*Task objective*. When you write out the listing below, keep each word exactly as it stands and drop the pictures.

-------

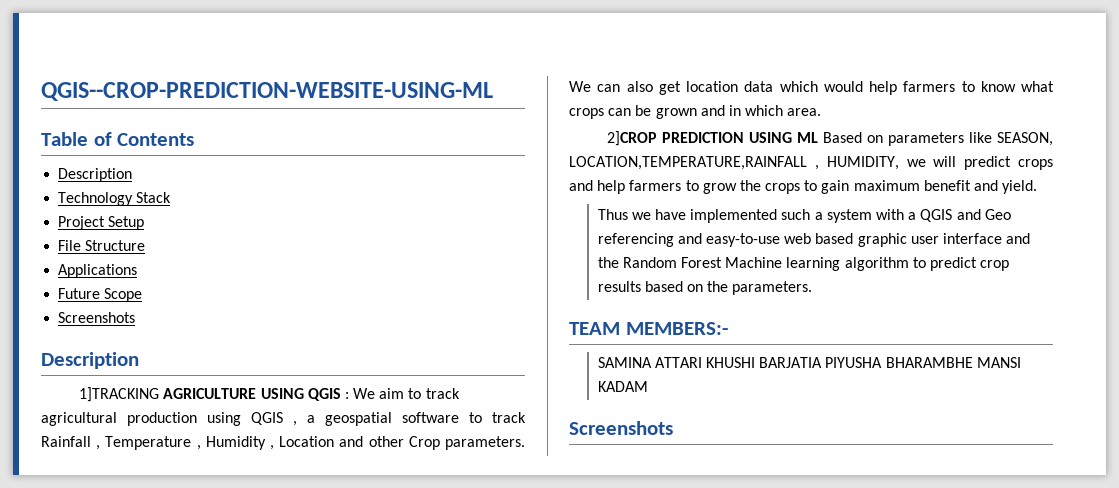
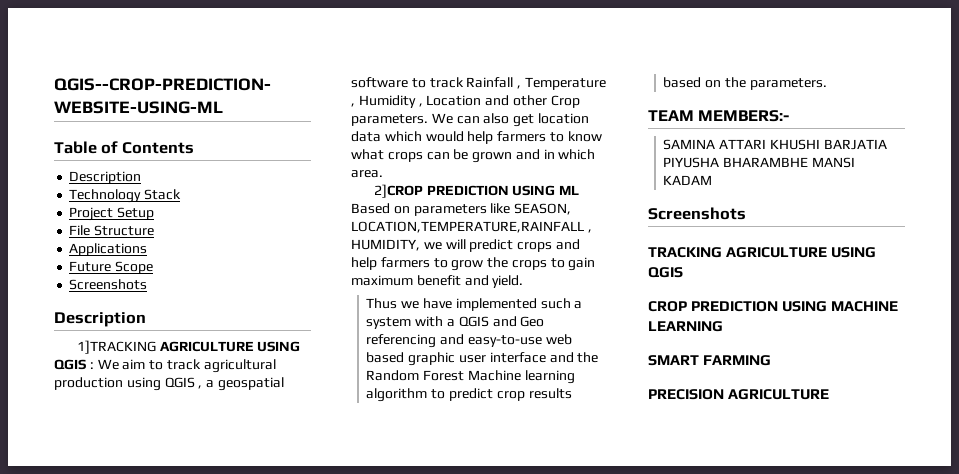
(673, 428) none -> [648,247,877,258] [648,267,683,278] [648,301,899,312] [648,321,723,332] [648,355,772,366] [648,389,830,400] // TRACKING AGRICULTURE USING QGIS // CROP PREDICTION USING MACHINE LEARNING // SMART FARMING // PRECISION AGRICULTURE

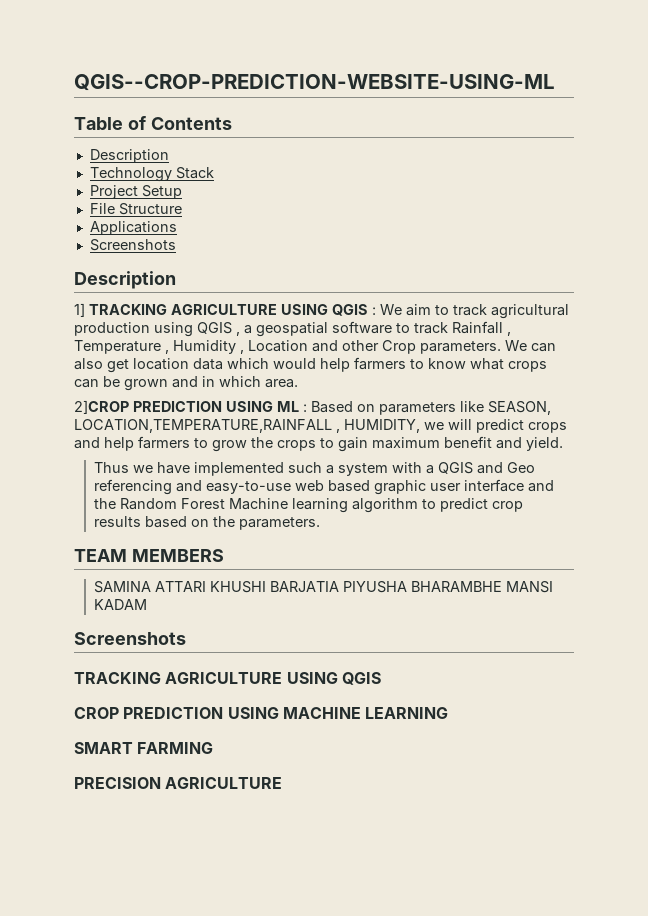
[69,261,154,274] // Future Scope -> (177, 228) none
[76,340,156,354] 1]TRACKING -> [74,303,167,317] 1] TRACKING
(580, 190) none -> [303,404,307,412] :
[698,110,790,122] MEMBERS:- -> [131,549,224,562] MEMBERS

-------

*Written response*.
(673, 428) none -> [648,247,877,258] [648,267,683,278] [648,301,899,312] [648,321,723,332] [648,355,772,366] [648,389,830,400] // TRACKING AGRICULTURE USING QGIS // CROP PREDICTION USING MACHINE LEARNING // SMART FARMING // PRECISION AGRICULTURE

[69,261,154,274] // Future Scope -> (177, 228) none
[76,340,156,354] 1]TRACKING -> [74,303,167,317] 1] TRACKING
(580, 190) none -> [303,404,307,412] :
[698,110,790,122] MEMBERS:- -> [131,549,224,562] MEMBERS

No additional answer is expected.